NUP to lead Sudan’s uprising if ‘alternative agreed’
June 29, 2012 (KHARTOUM) – The National Umma Party (NUP) in Sudan has considered throwing its weight behind the protests seeking to oust the government of President Bashir after reaching an agreement with fellow opposition parties on an alternative.
Addressing thousands of worshippers who flocked to Al-Ansar Mosque in Wad Nubawi area of Omdurman to attend Friday prayers ahead of planned anti-regime demonstrations, the NUP leader Al-Sadiq al-Mahdi said that his party fully supports the right of citizens to express rejection of the austerity measures that the government has recently announced.

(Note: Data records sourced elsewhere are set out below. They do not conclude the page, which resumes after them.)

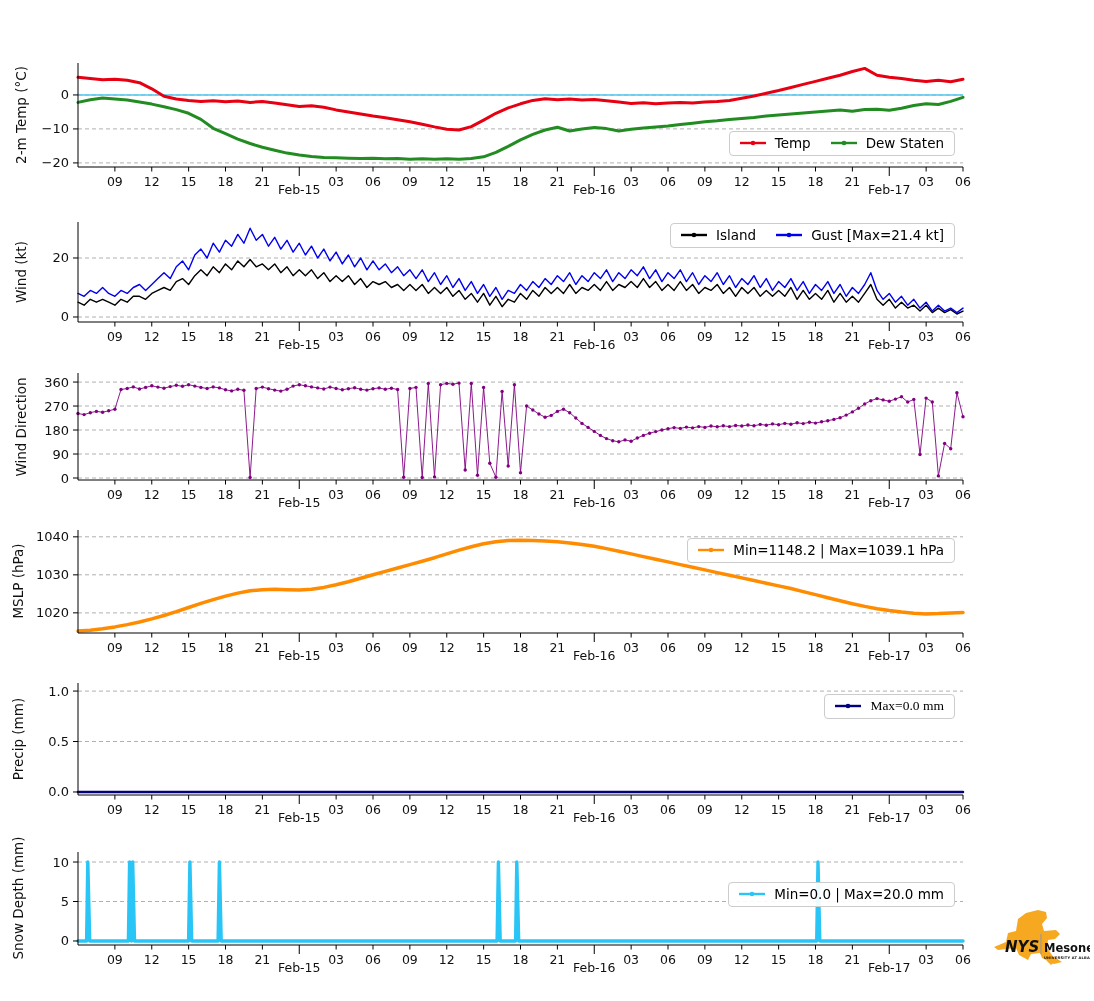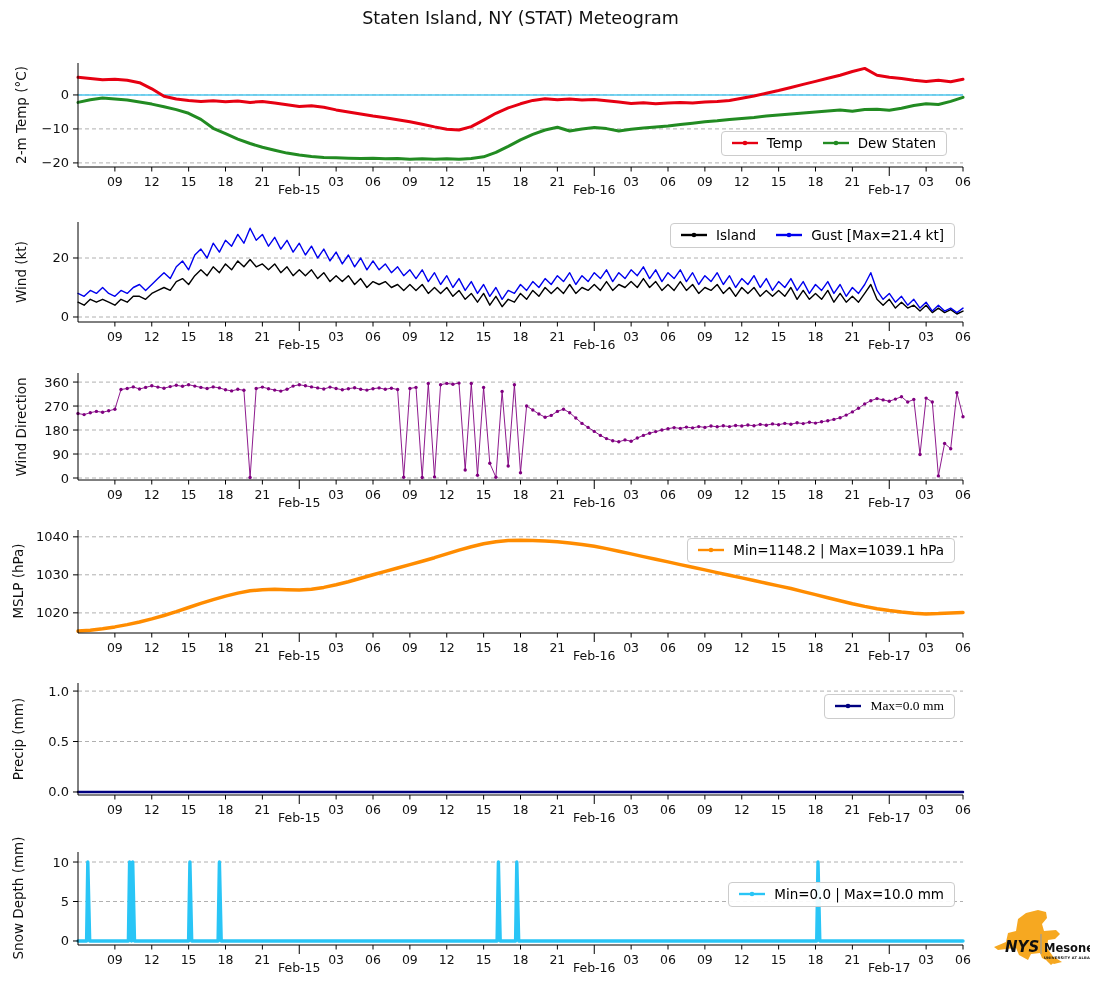--- a/index.html
+++ b/index.html
@@ -22,7 +22,6 @@
 
 <div id="stage">
   <div class="title">
-    <div>Staten Island, NY (STAT) Meteogram</div>
   </div>
 
   <svg id="plot" width="1094" height="1001">

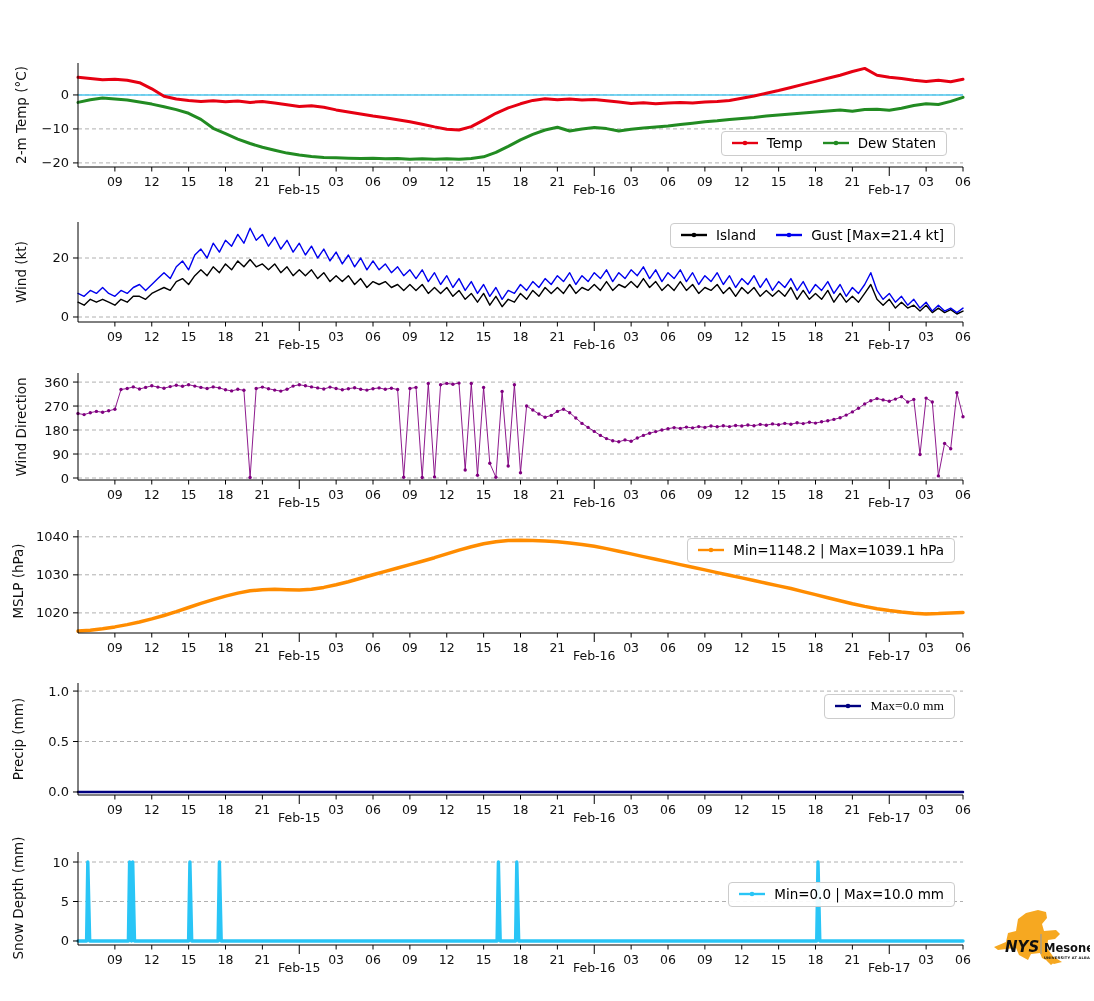--- a/index.html
+++ b/index.html
@@ -564,7 +564,7 @@
     <text x="60" y="49" font-size="11.5" font-weight="bold" fill="#5c2d91">Mesonet</text>
     <text x="60" y="56" font-size="3.6" font-weight="bold" fill="#5c2d91" letter-spacing="0.2">UNIVERSITY AT ALBANY</text>
   </svg>
-<div class="legend" style="top: 131px; right: 147px; text-align: right;">
+<div class="legend" style="top: 131px; right: 139px; text-align: right;">
       <div class="entry">
         <svg width="30" height="10">
           <line x1="2" x2="28" y1="5" y2="5" stroke="#e60012" stroke-width="2.4"></line>

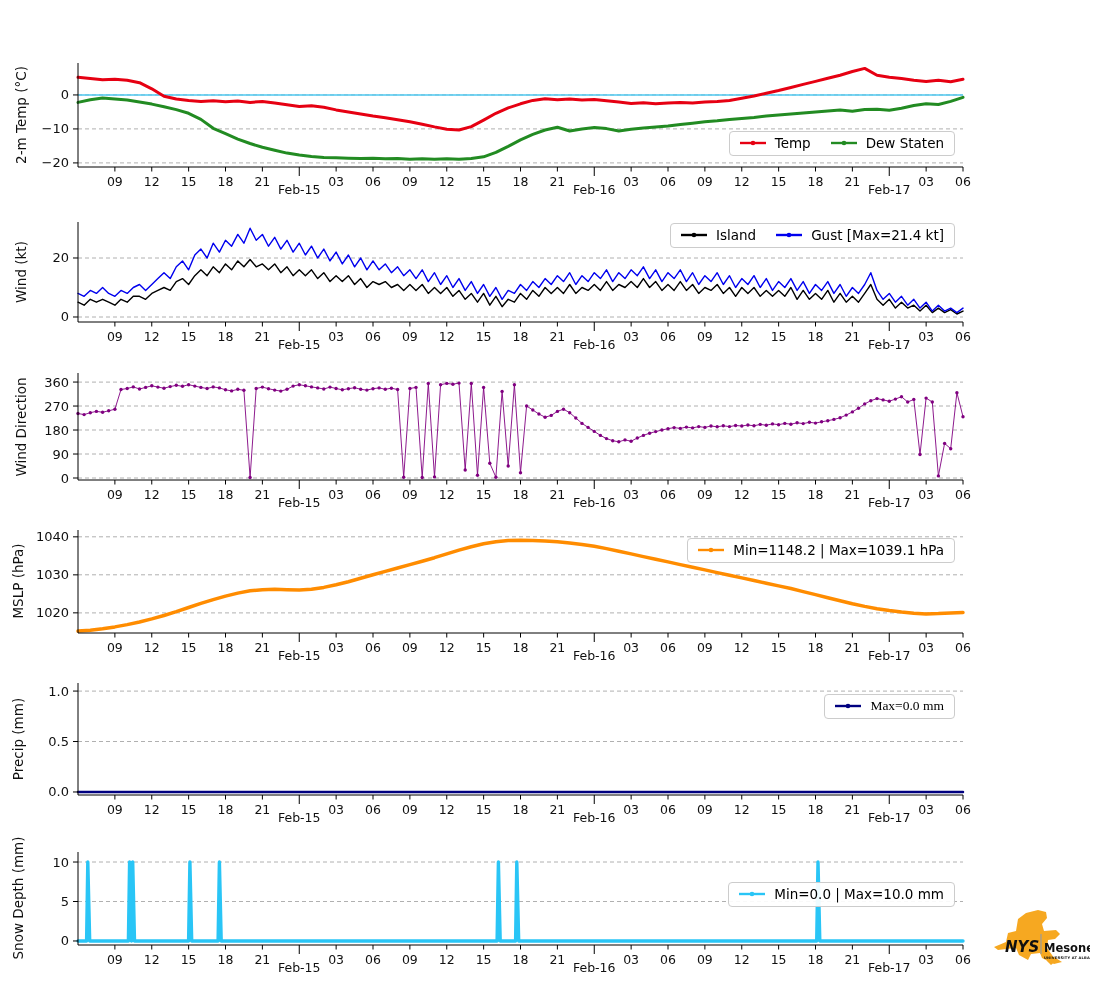--- a/index.html
+++ b/index.html
@@ -620,7 +620,7 @@
           <line x1="2" x2="28" y1="5" y2="5" stroke="#29c5f6" stroke-width="2.4"></line>
           <circle cx="15" cy="5" r="2.3" fill="#29c5f6"></circle>
         </svg>
-        <span>Min=0.0 | Max=10.0 mm</span>
+        <span>Min=0.0 | Max=20.0 mm</span>
       </div>
     </div>
   </div>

Al-Mahdi was referring to the protest movement that has erupted since 16 June as the government moved to cut fuel subsidies as part of the austerity package which government officials say will help the country’s economy cope with the crisis of a budget deficit of $2.4 billion US, created by the loss of nearly three quarters of its oil revenues due to South Sudan’s secession.

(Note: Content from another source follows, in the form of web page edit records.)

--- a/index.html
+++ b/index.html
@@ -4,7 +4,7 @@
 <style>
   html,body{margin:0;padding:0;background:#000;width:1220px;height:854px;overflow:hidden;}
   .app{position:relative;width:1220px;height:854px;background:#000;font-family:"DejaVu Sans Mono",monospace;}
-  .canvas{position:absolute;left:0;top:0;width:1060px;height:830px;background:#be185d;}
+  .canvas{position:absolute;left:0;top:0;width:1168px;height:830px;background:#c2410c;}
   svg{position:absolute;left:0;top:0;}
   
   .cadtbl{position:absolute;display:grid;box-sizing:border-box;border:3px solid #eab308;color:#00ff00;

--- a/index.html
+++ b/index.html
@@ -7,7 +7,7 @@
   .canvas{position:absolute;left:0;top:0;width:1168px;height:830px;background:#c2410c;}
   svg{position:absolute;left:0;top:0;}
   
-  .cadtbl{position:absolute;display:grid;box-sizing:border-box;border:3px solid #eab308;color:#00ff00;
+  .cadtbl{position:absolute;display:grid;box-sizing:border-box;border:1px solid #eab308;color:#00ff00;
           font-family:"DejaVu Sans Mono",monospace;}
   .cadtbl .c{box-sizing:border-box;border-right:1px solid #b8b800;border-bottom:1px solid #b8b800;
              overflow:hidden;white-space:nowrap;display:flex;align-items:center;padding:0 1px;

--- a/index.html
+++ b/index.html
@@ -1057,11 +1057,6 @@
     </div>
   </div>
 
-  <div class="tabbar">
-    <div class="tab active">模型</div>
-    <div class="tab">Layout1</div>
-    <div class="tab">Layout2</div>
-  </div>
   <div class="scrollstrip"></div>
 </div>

As the protests widened over the following two weeks, the protester’s ceiling of demands has risen from reversal of austerity measures to overthrowing the regime of the National Congress Party (NCP) which they accuse of a long list of failures including corruption, warmongering and mismanagement of the economy.
Divergences among mainstream opposition parties allied under the National Consensus Forces (NCF), which includes the NUP and the Popular Congress Party (PCP) of Hassan Al-Turabi, prevented them this week from agreeing on the text of Democratic Alternative and the Constitutional Declaration aiming to administrate the country once the NCP regime is down.
In his Friday address, Al-Mahdi said that his party will mobilise its supporters to join the protesters once an agreement on the alternative is reached. He also warned security forces who were surrounding the mosque, not to meet the protesters with violence, saying that violence breeds violence and will lead Sudan to the same situation as Syria.
After Al-Mahdi exited the mosque, police and plainclothes security forces fired teargas inside the mosque and clashed using batons and rubber bullets with the protesters, some of whom sustained injuries as a result.
Prior to Friday’s protests, the NUP issued a statement on Thursday calling on its supporters to hold peaceful sit-ins at Mosques against the regime.
In a related context, Al-Mahdi hailed statements in which Egypt’s new President Mohammed Mursi, who represents the Muslim Brotherhood, said that he would not support Sudan’s Islamist government against its people.
President-elect Mursi told the Middle East News Agency last week that he was elected by a constituency that revolted against government oppression of their people. “My natural place is with the people and the Sudanese people are my priority”.